▸ DATA:
<<<<
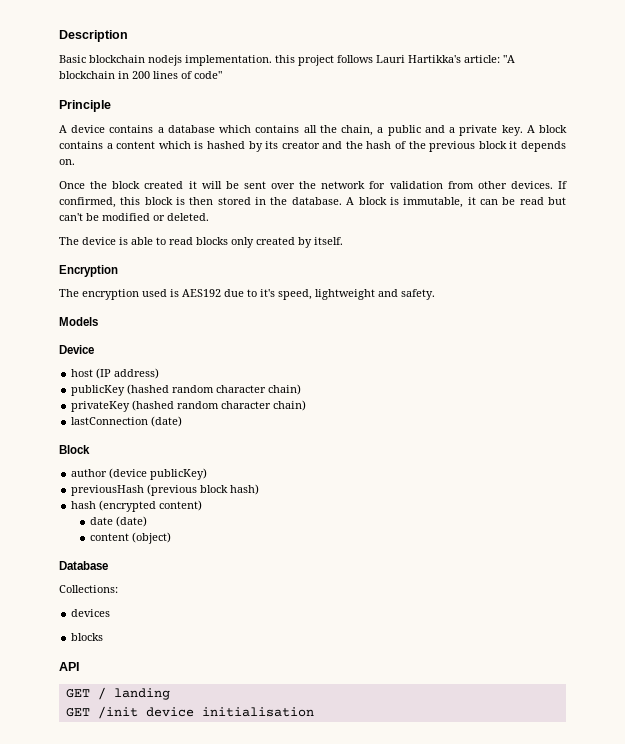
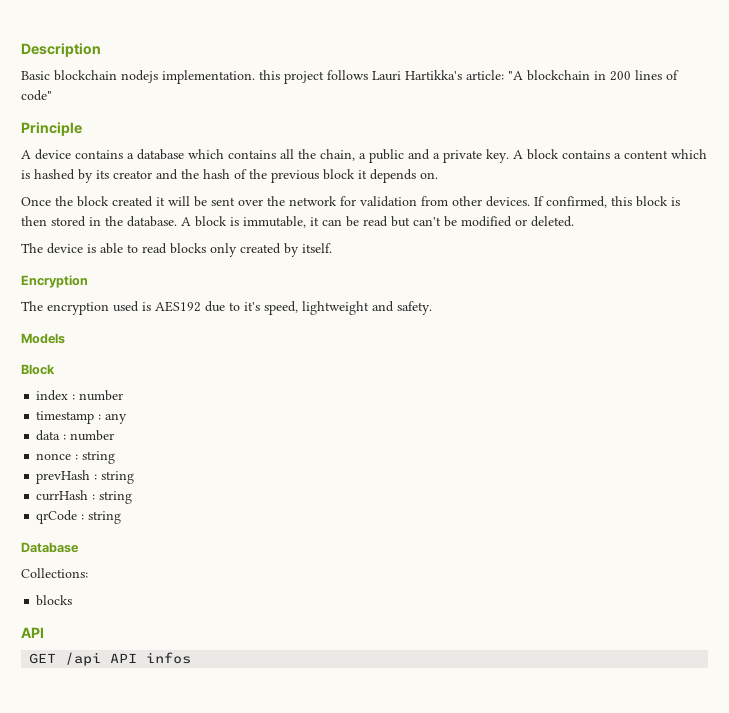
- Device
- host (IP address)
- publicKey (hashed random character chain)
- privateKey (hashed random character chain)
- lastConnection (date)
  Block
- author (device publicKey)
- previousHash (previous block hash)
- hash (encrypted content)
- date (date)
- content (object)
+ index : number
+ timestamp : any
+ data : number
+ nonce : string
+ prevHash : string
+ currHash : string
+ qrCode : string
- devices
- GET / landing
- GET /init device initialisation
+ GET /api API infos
>>>>
<<<<
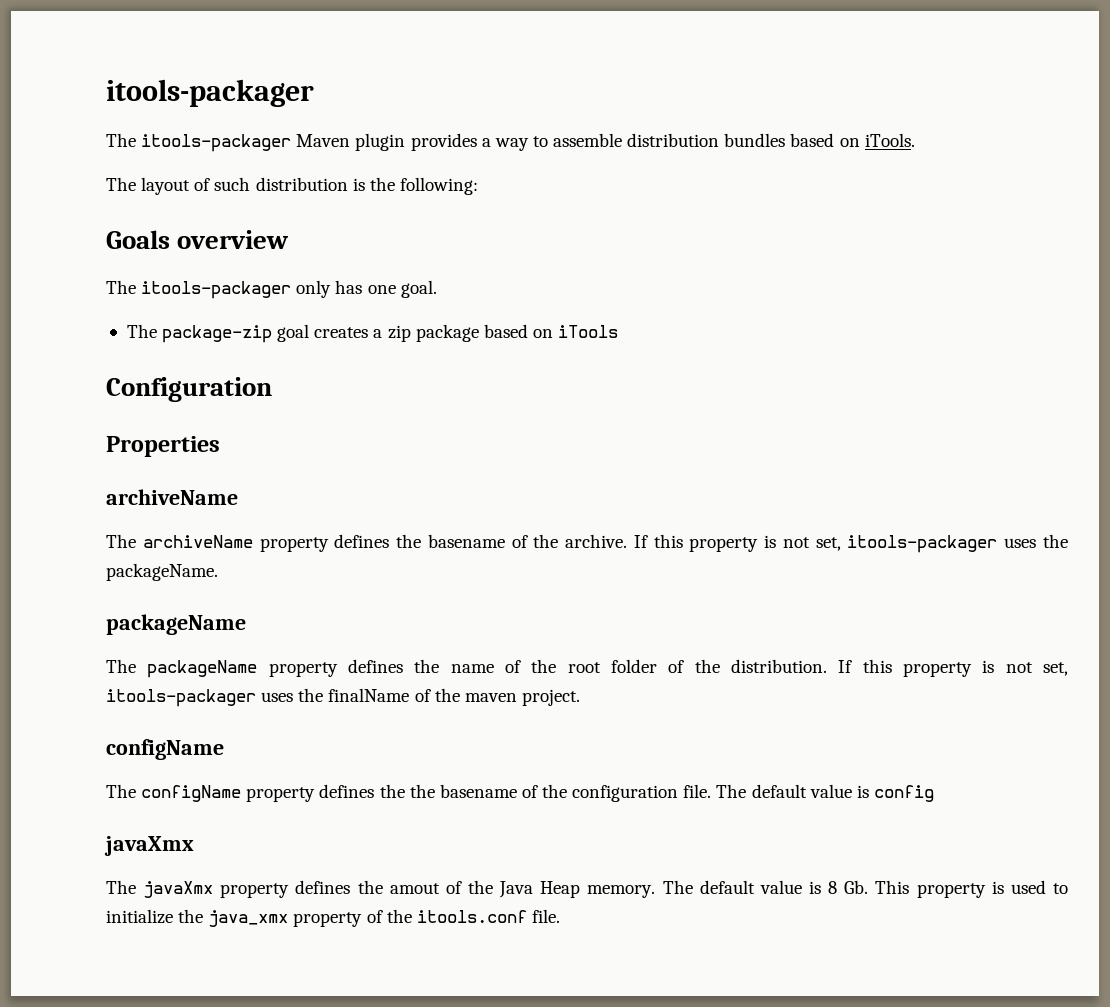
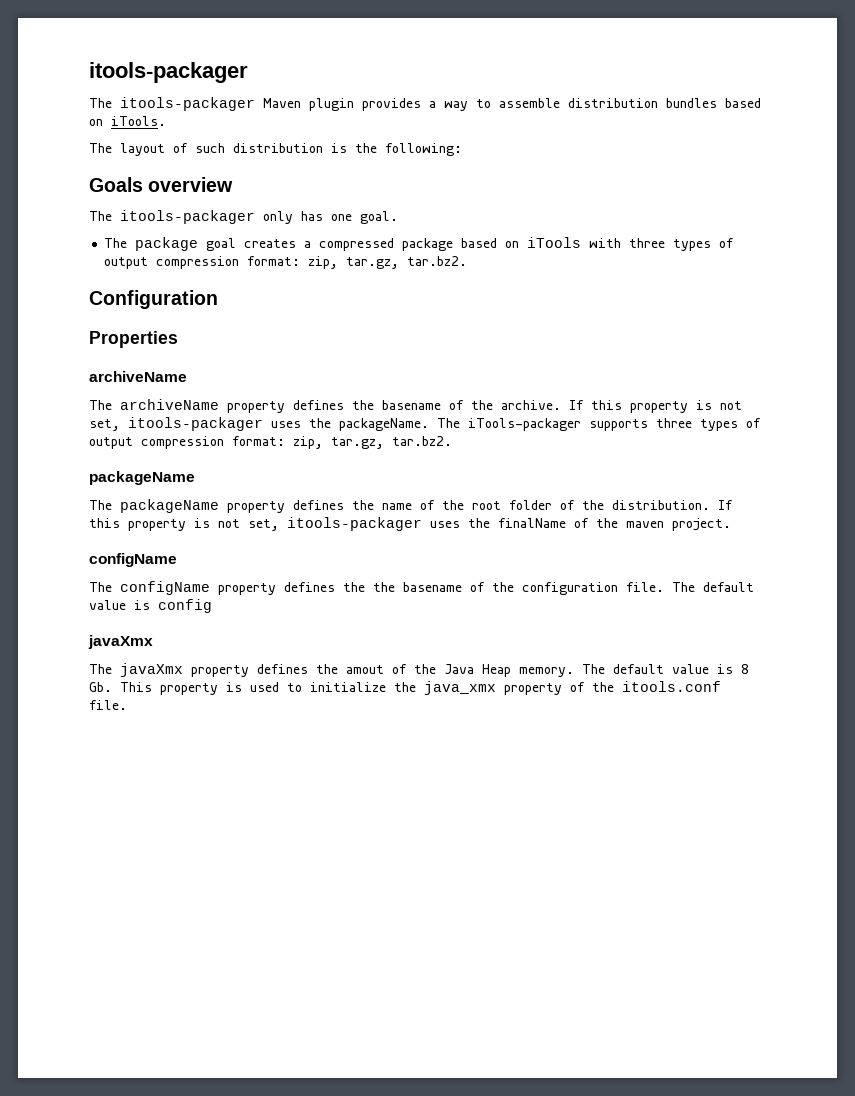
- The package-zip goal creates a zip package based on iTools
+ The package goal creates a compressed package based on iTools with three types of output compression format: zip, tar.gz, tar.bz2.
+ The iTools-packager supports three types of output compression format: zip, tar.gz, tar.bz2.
>>>>
<<<<
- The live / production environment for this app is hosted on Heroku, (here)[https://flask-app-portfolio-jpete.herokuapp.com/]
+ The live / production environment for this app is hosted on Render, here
>>>>
▸ WHAT YOU SHOULD DO:
All that belongs in the answer is the run of lines above from the line containing "- host (IP address)" through the line containing "GET /api API infos", exactly as written.

▸ EXPECTED OUTPUT:
- host (IP address)
- publicKey (hashed random character chain)
- privateKey (hashed random character chain)
- lastConnection (date)
  Block
- author (device publicKey)
- previousHash (previous block hash)
- hash (encrypted content)
- date (date)
- content (object)
+ index : number
+ timestamp : any
+ data : number
+ nonce : string
+ prevHash : string
+ currHash : string
+ qrCode : string
- devices
- GET / landing
- GET /init device initialisation
+ GET /api API infos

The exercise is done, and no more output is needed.